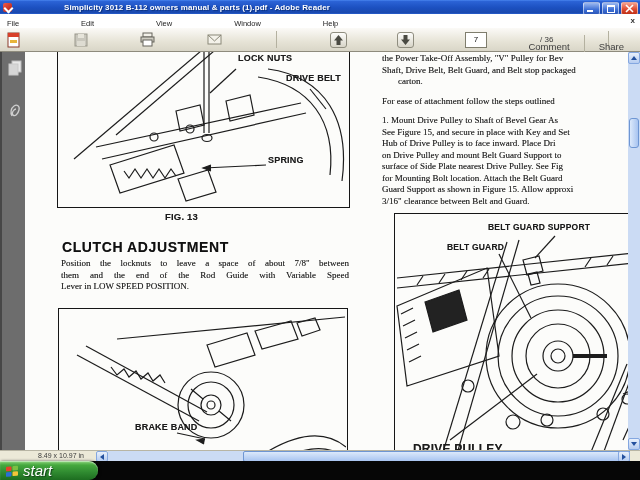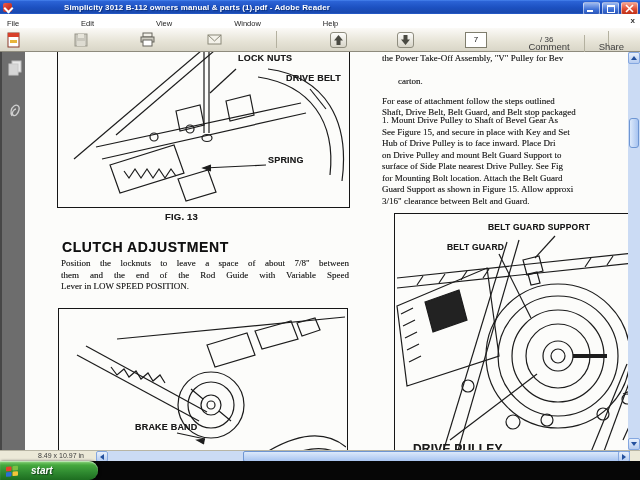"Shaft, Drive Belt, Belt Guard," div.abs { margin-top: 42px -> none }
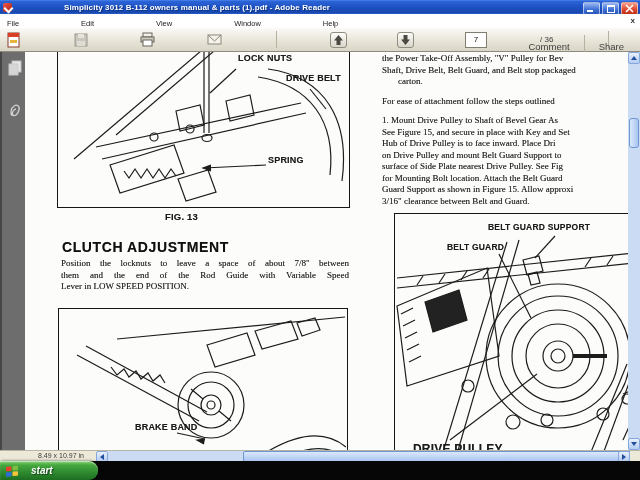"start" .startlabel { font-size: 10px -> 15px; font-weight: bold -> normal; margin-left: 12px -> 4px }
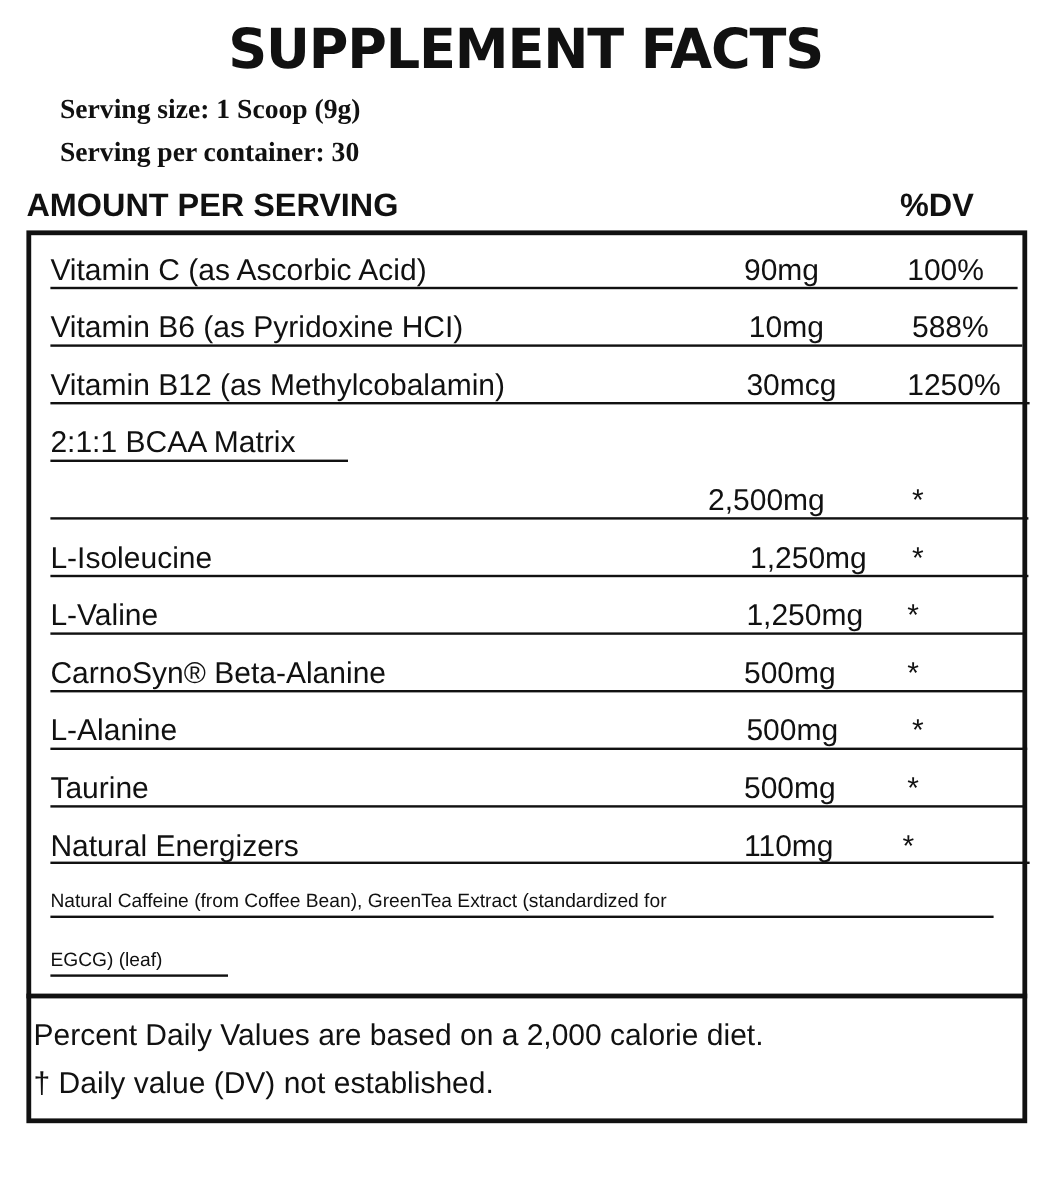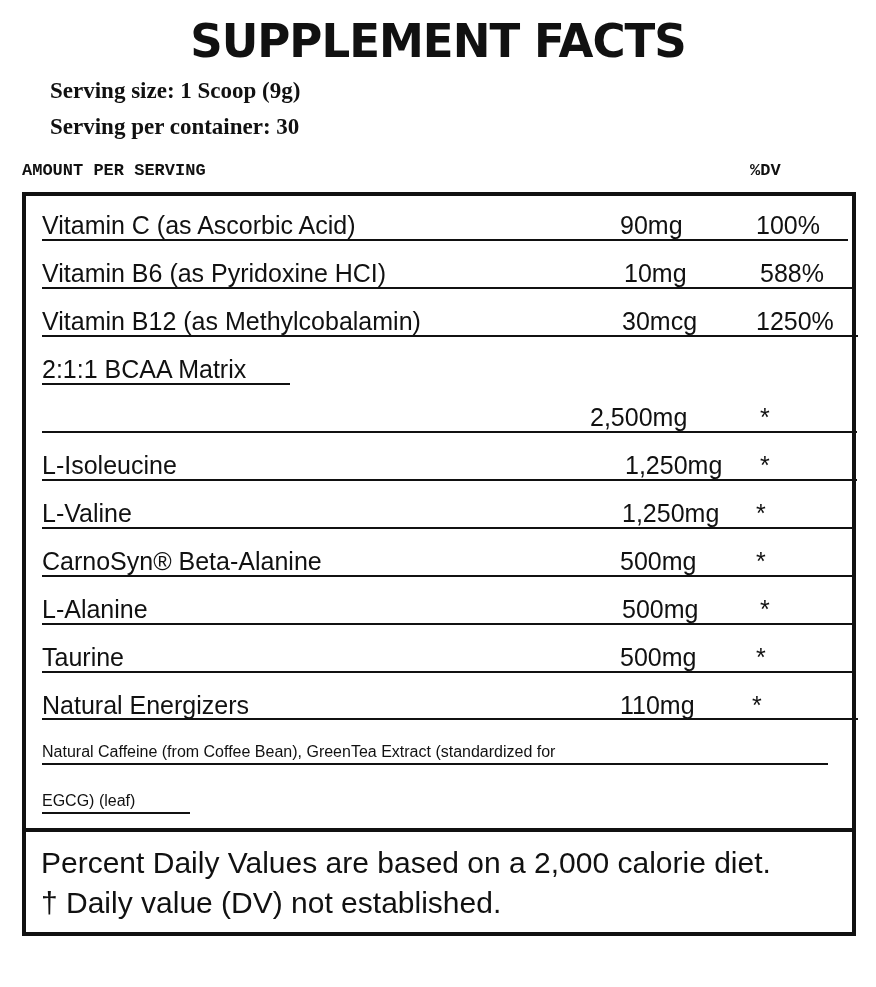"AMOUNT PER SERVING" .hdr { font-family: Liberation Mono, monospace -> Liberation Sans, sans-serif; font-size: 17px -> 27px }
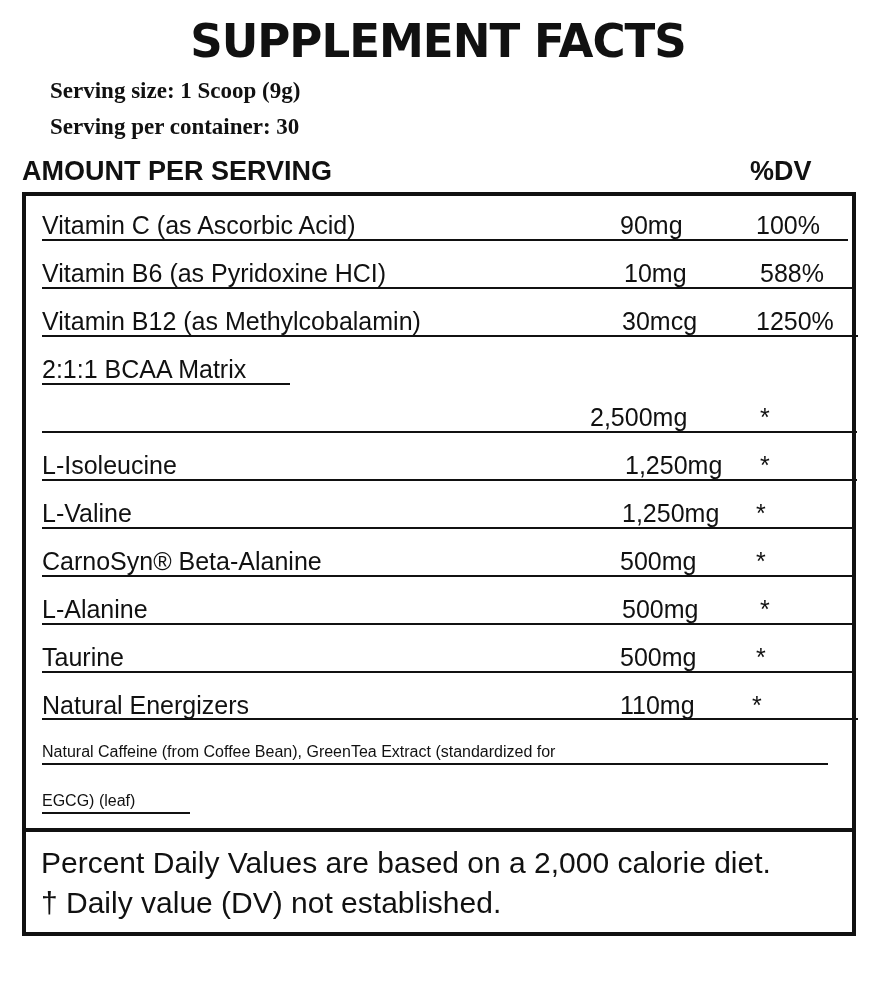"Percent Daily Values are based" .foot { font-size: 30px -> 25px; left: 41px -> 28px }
---
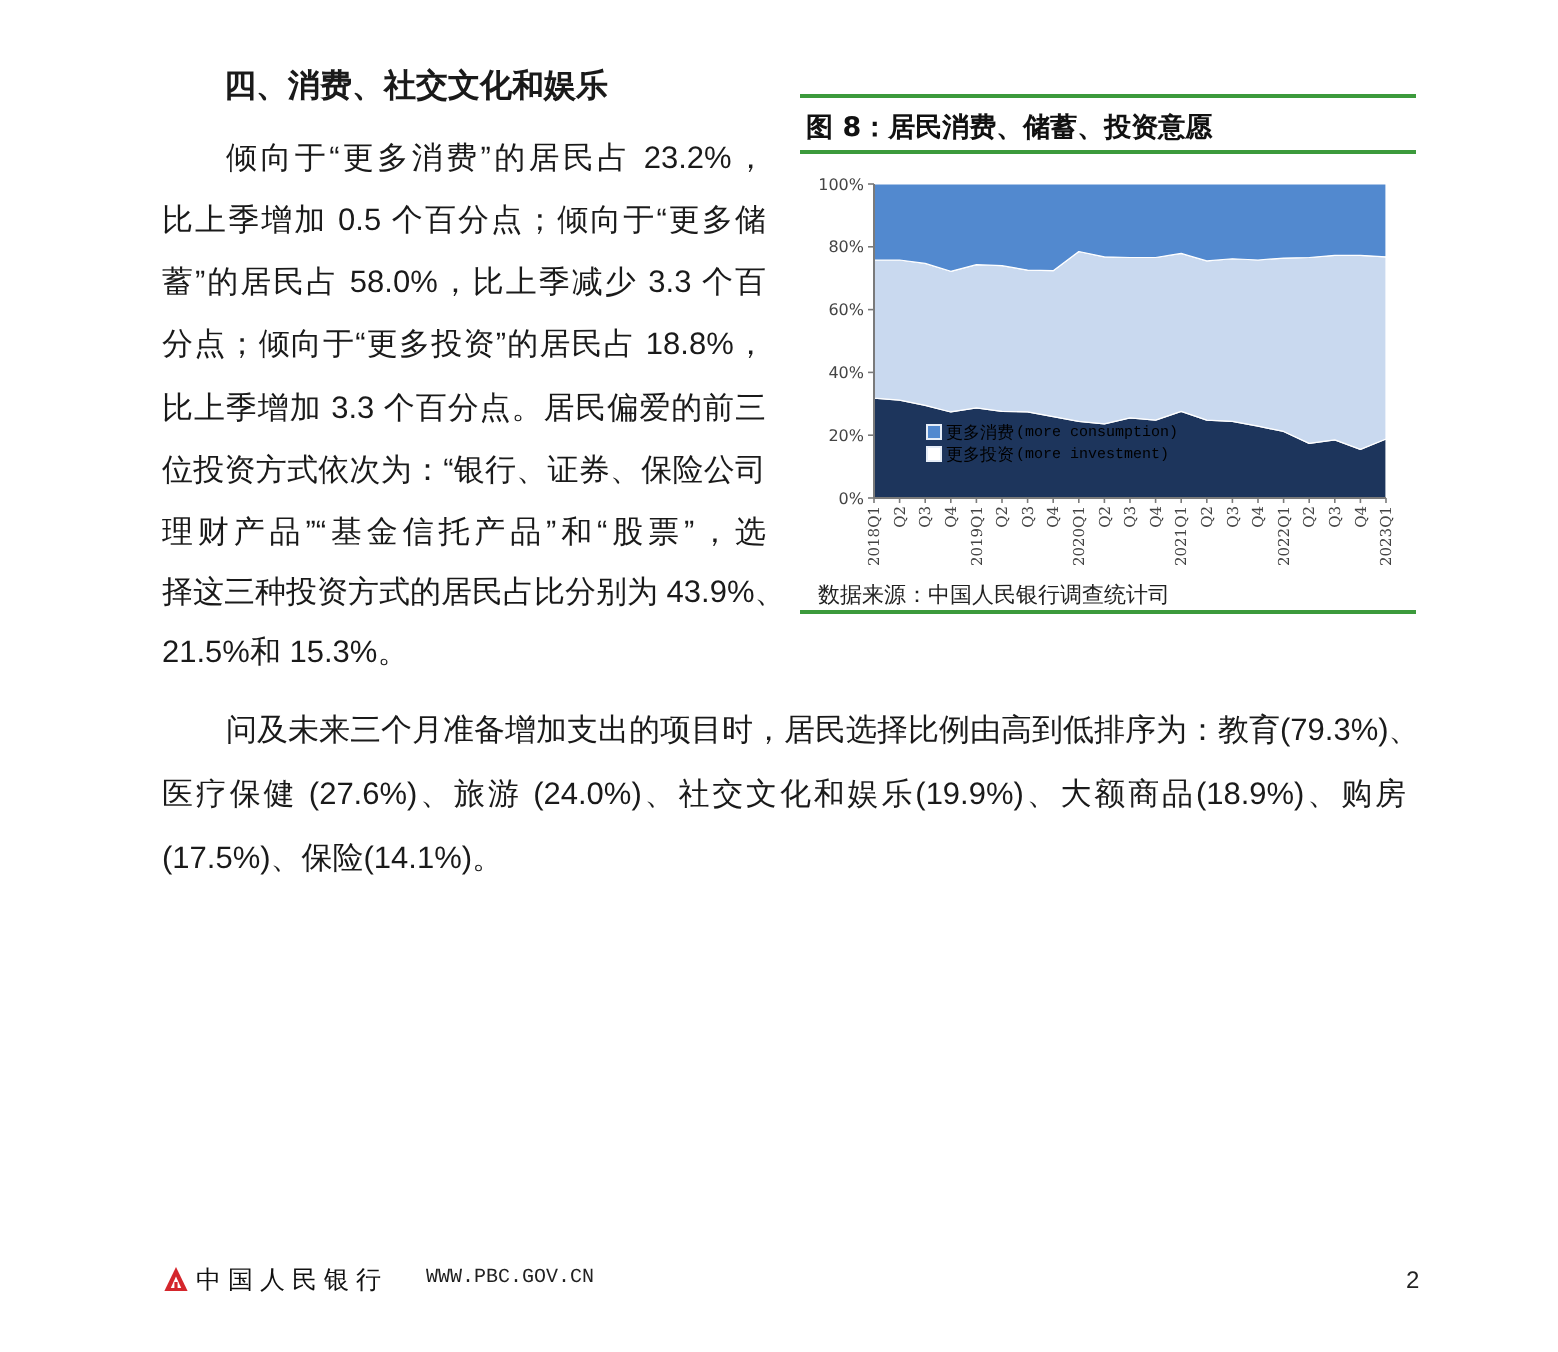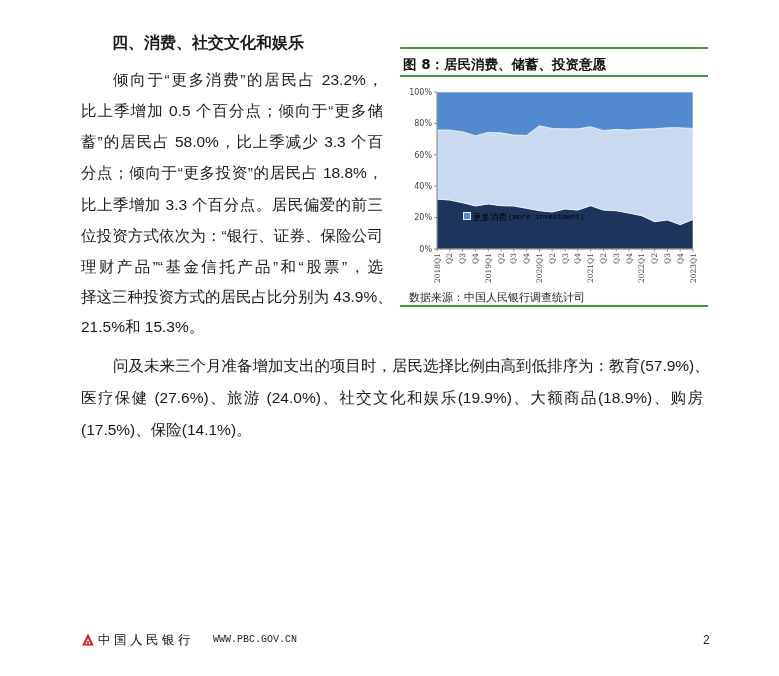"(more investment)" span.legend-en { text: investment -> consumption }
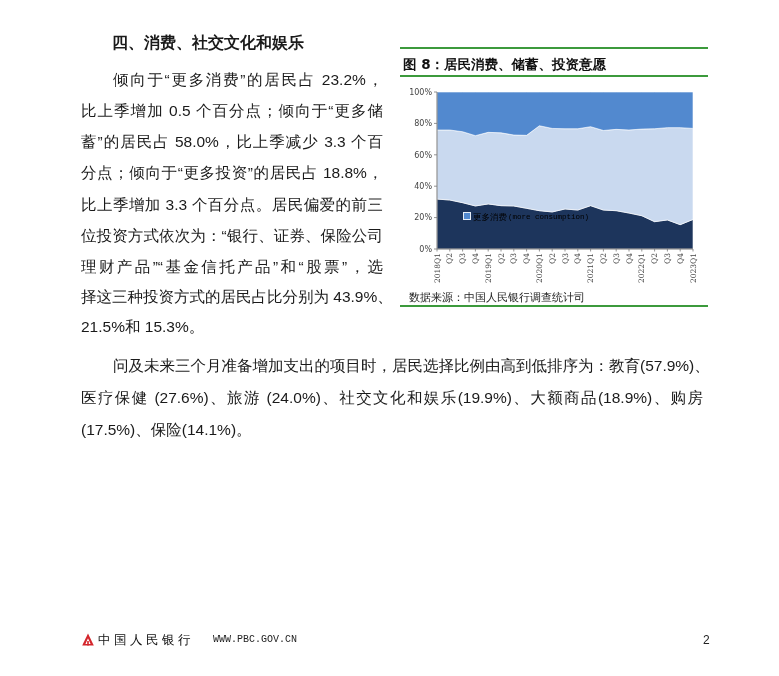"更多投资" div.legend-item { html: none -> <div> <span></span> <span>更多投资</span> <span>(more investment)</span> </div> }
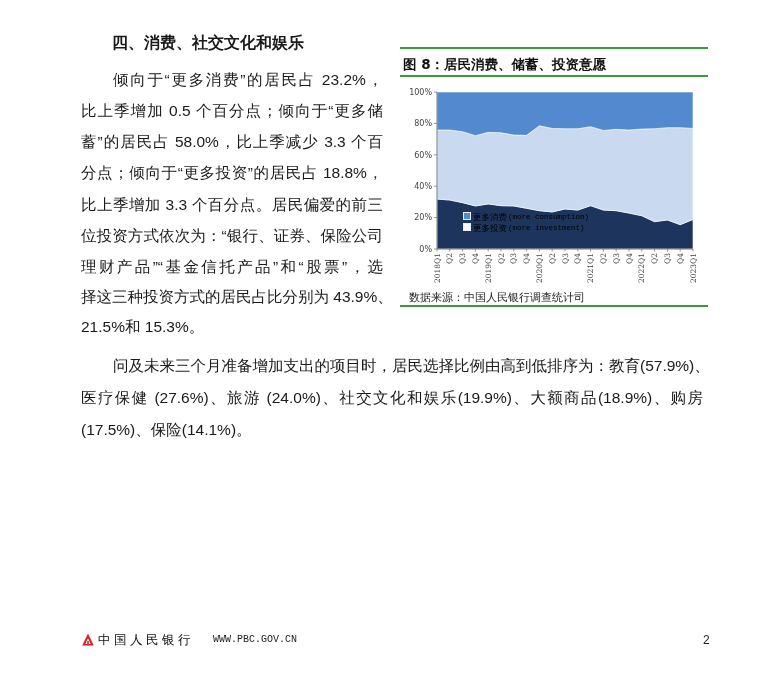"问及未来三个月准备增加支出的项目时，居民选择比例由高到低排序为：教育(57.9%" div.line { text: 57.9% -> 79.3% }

▸ **YOUR INSTRUCTIONS**: Quote the data above exactly from the line with "Drive Belt, Belt" to the line with "Daily Values are", both ends counted, and nothing else. Pictures don't go in.

▸ **ANSWER TO THIS PROBLEM**:
"Shaft, Drive Belt, Belt Guard," div.abs { margin-top: 42px -> none }
"start" .startlabel { font-size: 10px -> 15px; font-weight: bold -> normal; margin-left: 12px -> 4px }
"AMOUNT PER SERVING" .hdr { font-family: Liberation Mono, monospace -> Liberation Sans, sans-serif; font-size: 17px -> 27px }
"Percent Daily Values are based" .foot { font-size: 30px -> 25px; left: 41px -> 28px }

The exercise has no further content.